Tonight is especially enjoyable, since Florida voted today and I am treated to a TV news tour of not only my former state, but my former section of my former state. People are throwing down "I-4 Corridor"'s like Jello shots. It's a Russert-driven scrapbook of the past five years: "Seminole County, wicked! I've gotten lost there tons of times! And Boynton Beach, I did this horrible endless design-build bid at the Evil Horrible Boring Day Job for Boynton Beach!"

The returns have barely started, and I just whizzed past Shepard Smith attempting to explain, with many hand-waves, where Putnam County is: "It's north of Lake Okeechobee? And east of Gainesville? And west of Flagler Beach? And south of Greenland? You know...? There?" Dear Shep: There's this thing? On the internet? And you're on TV, in a multimillion dollar studio? Maybe you could-- I don't know-- put those two together, and point to where it is?

Just awesome.

brevard, orange, and volusia county shoutout at: mbe@drinktothelasses.com

Monday, January 28, 2008

The Greater of All Weevils

Despite my maiden surname, I have no British blood, and the closest I've been to England is having gained, via reading many Regency-era novels, the knowledge that one is supposed to refer to the mother of a duke as "Her Grace The Dowager Duchess." At the Kennedy Space Center, we educators used to fight over who got the visitors from England; when arrayed in folding chairs before a scale model of the space shuttle, they were interested, polite, tip-happy, and easily sunburned. You would have a good day on a bus full of Brits.

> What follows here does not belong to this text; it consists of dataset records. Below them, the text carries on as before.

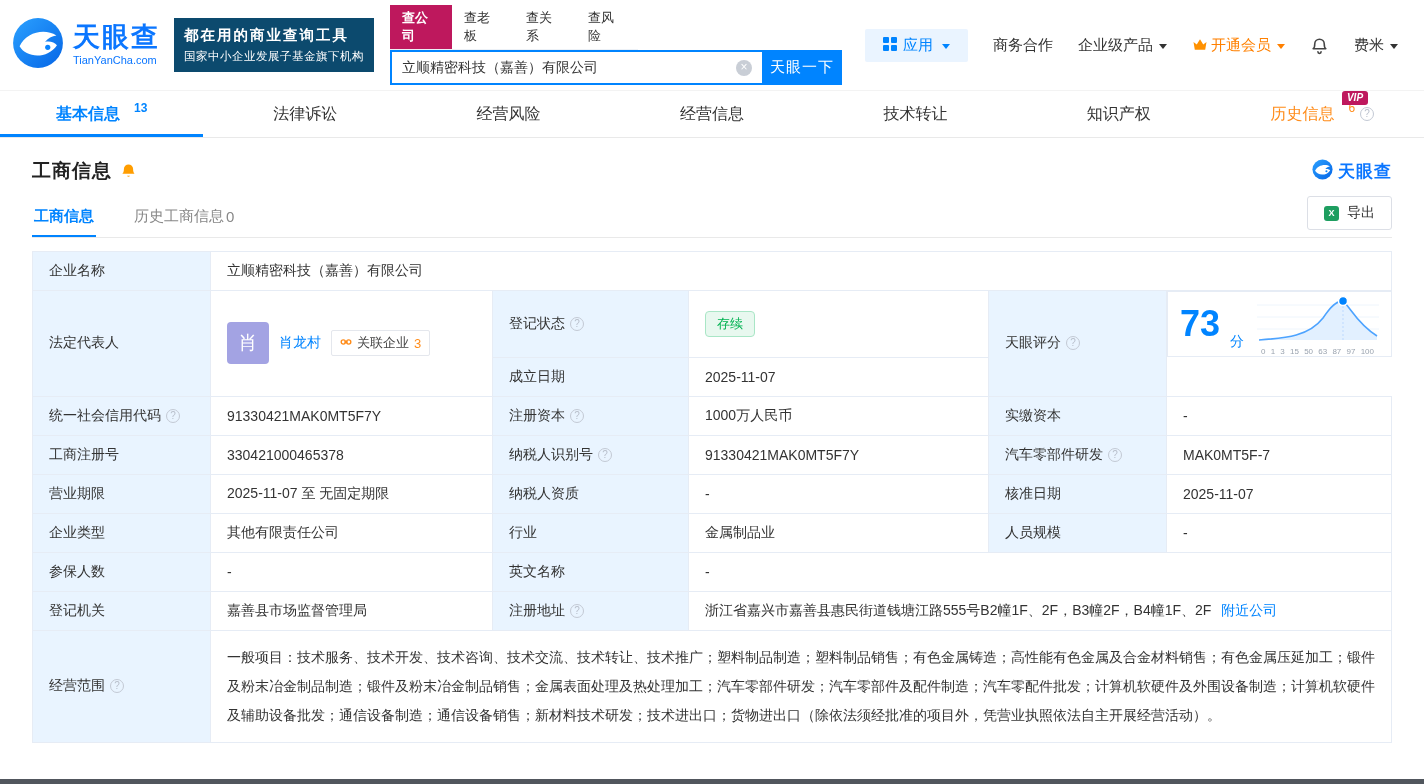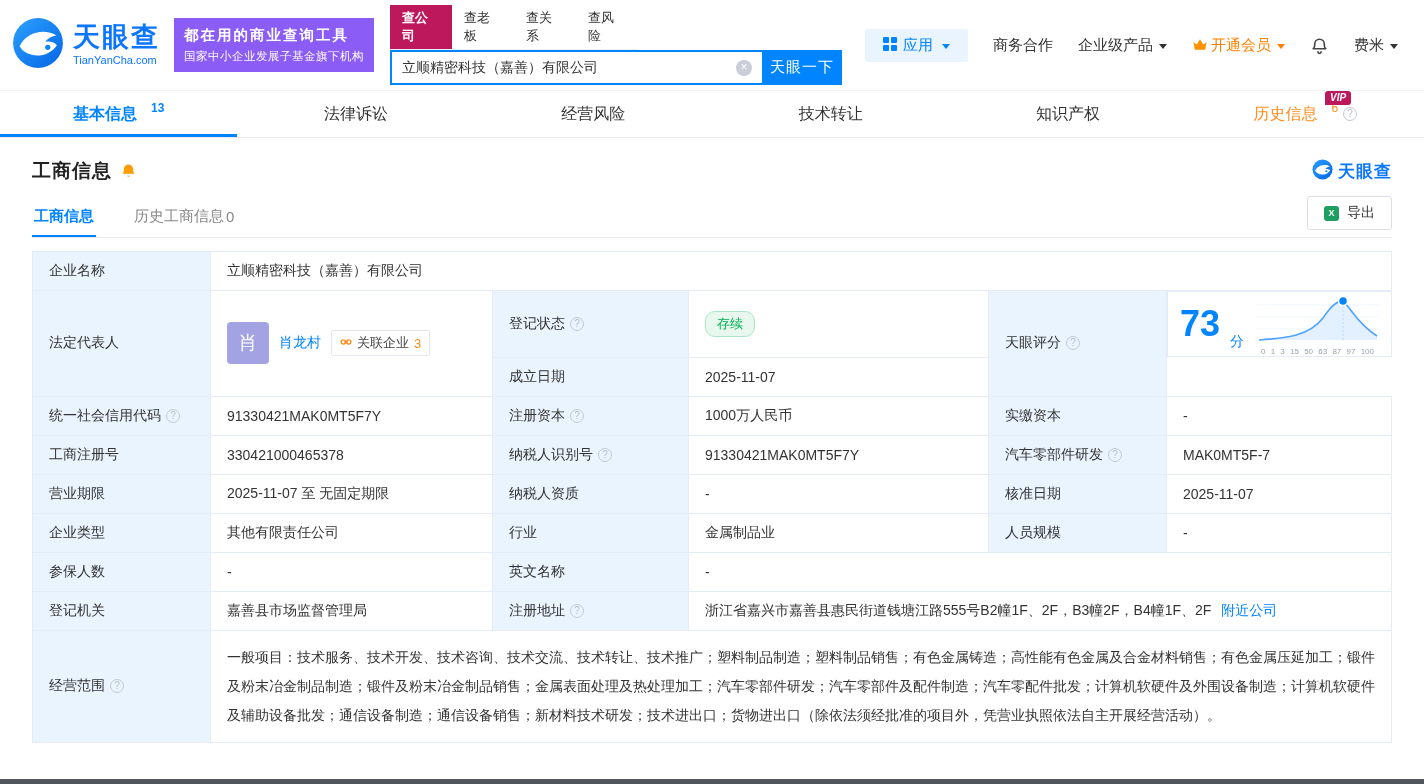--- a/index.html
+++ b/index.html
@@ -11,7 +11,7 @@
 .logo{display:flex;align-items:center;gap:9px;cursor:pointer}
 .logo-text .cn{font-size:27px;font-weight:bold;color:#0b76ff;letter-spacing:2px;line-height:1}
 .logo-text .en{font-size:11px;color:#0b76ff;margin-top:3px}
-.promo{background:#8b5cf6;color:#fff;margin-left:14px;padding:8px 10px;flex:none}
+.promo{background:#0c4a6e;color:#fff;margin-left:14px;padding:8px 10px;flex:none}
 .promo .l1{font-size:14.5px;font-weight:bold;letter-spacing:2px}
 .promo .l2{font-size:11.5px;letter-spacing:.5px;margin-top:4px}
 .search{margin-left:16px}

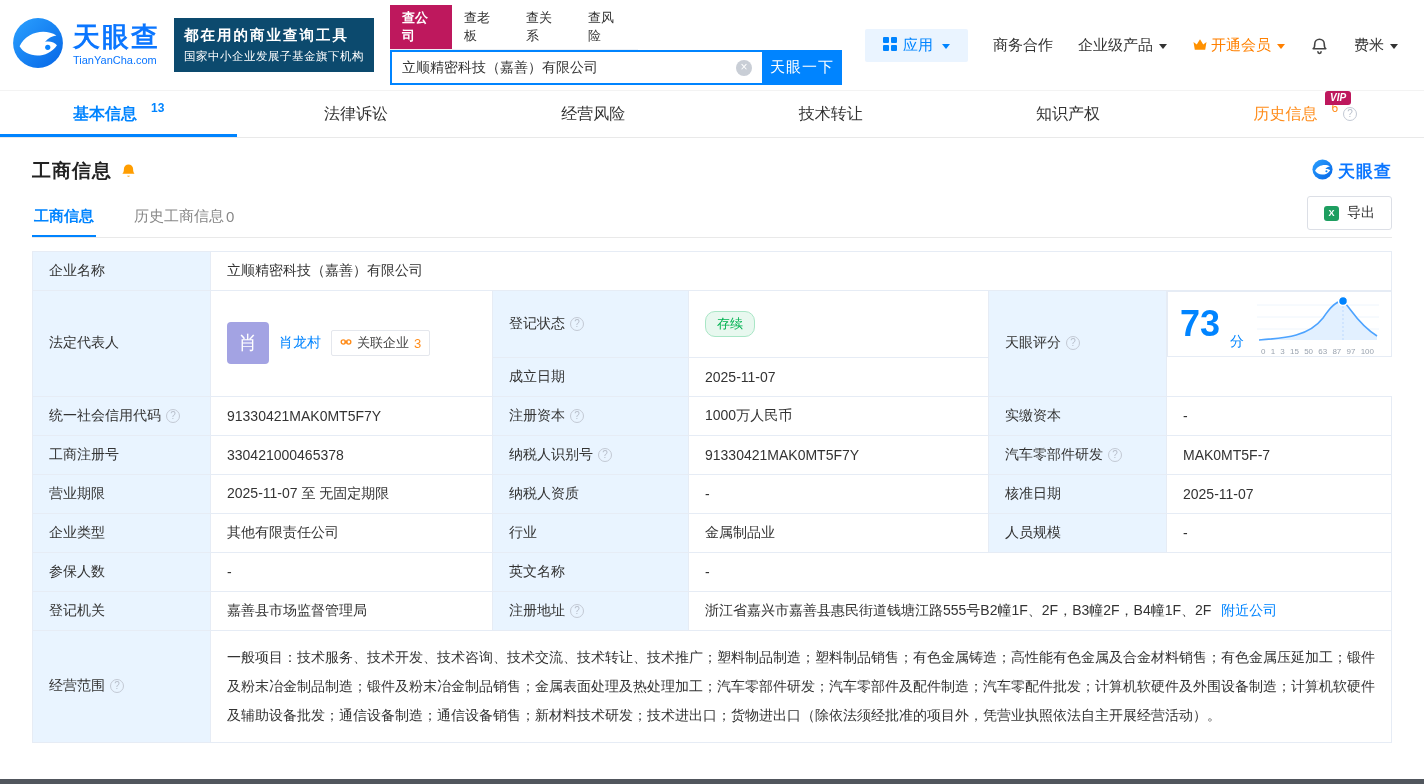--- a/index.html
+++ b/index.html
@@ -184,6 +184,11 @@
     </div>
     <div class="ntab">
       <span class="ntab-inner">
+          <span>经营信息</span>
+        </span>
+    </div>
+    <div class="ntab">
+      <span class="ntab-inner">
           <span>技术转让</span>
         </span>
     </div>

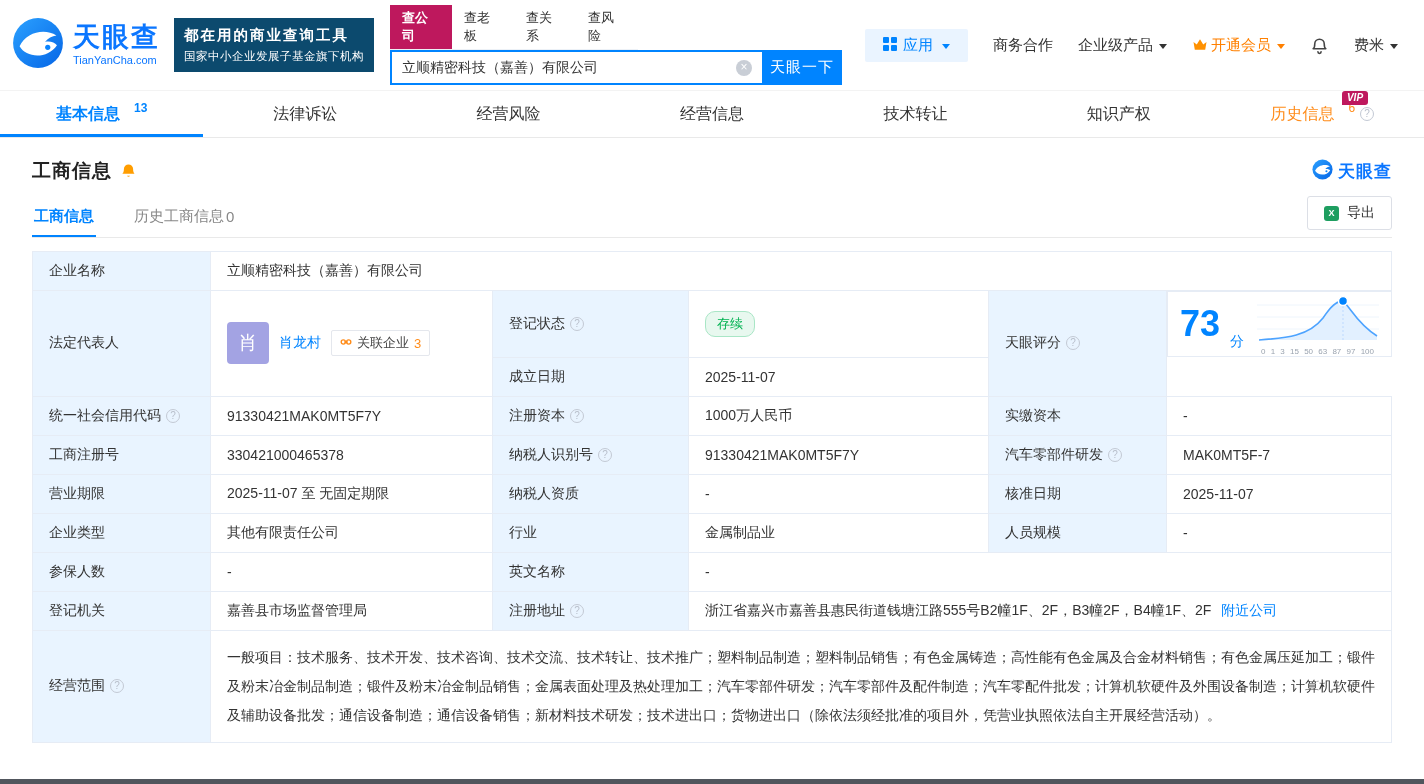--- a/index.html
+++ b/index.html
@@ -63,7 +63,7 @@
 .info td{border:1px solid #e6ecf5;padding:10px 16px;font-size:14px;color:#333;word-break:break-all;vertical-align:middle}
 td.lbl{background:#e9f4ff}
 .lbl-in{display:flex;align-items:center}
-.status{display:inline-block;background:#e8f8ef;color:#00b251;font-size:13px;padding:3px 11px;border-radius:10px;border:1px solid #a9e6c6}
+.status{display:inline-block;background:#e8f8ef;color:#00b251;font-size:13px;padding:3px 11px;border-radius:4px;border:1px solid #a9e6c6}
 .rep{display:flex;align-items:center;gap:10px}
 .avatar{width:42px;height:42px;background:#a3a3e3;border-radius:4px;color:#fff;font-size:19px;display:flex;align-items:center;justify-content:center;cursor:pointer;flex:none}
 .rep-name{color:#0084ff;cursor:pointer;text-decoration:none}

However, as is my wont, I waited six years for Master and Commander to souse the culture before seeing it for myself. And Master and Commander would have us believe that British people could neither master, nor command, a Clapper, let alone an entire empire.

The British navy, according to this film, is the largest collection of dumbasses, tools, and whiners ever to take to the high seas. Their strategy of eluding a heavily armed French warship is to row into the fog... and then go "YAAAAAAAAAAAAAAAAAAAAAAAAAY!" And hey, is that an albatross flying really, really low over the deck? Let's shoot it!

It was fascinating to watch 18th century concepts of child care, especially in light of the fact that every single time Jim and Will The Nephews enter a car, they are ruched down and strapped in with a HANS device and five-point harness. During the Napoleonic Wars, apparently, not only were there no baby gates, but little kids were hurled onto active warships without so much as a bike helmet. By my count, one twelve-year-old on board the movie witnessed or endured the following over a two-hour period:

  • one suicide
  • one arm amputation
  • the death of a fellow twelve-year old
  • two major naval battles
  • many shanties
  • one whipping
  • the scrupulous documentation of various beetles
Daily therapy, for serious.

I do not understand the great Oscaring of this movie. Russel Crowe fails to punch anybody until there's about ten minutes left (most disappointing), and that's even before the plot gets there. The plot shows up with maybe thirty seconds to go, at which point the film immediately ends. Up until then, it's all rowing and map-staring and drawing pictures of lizards. Oh, and the shanties. It's kind of a shame we don't break out in the occasional shanty anymore, you know?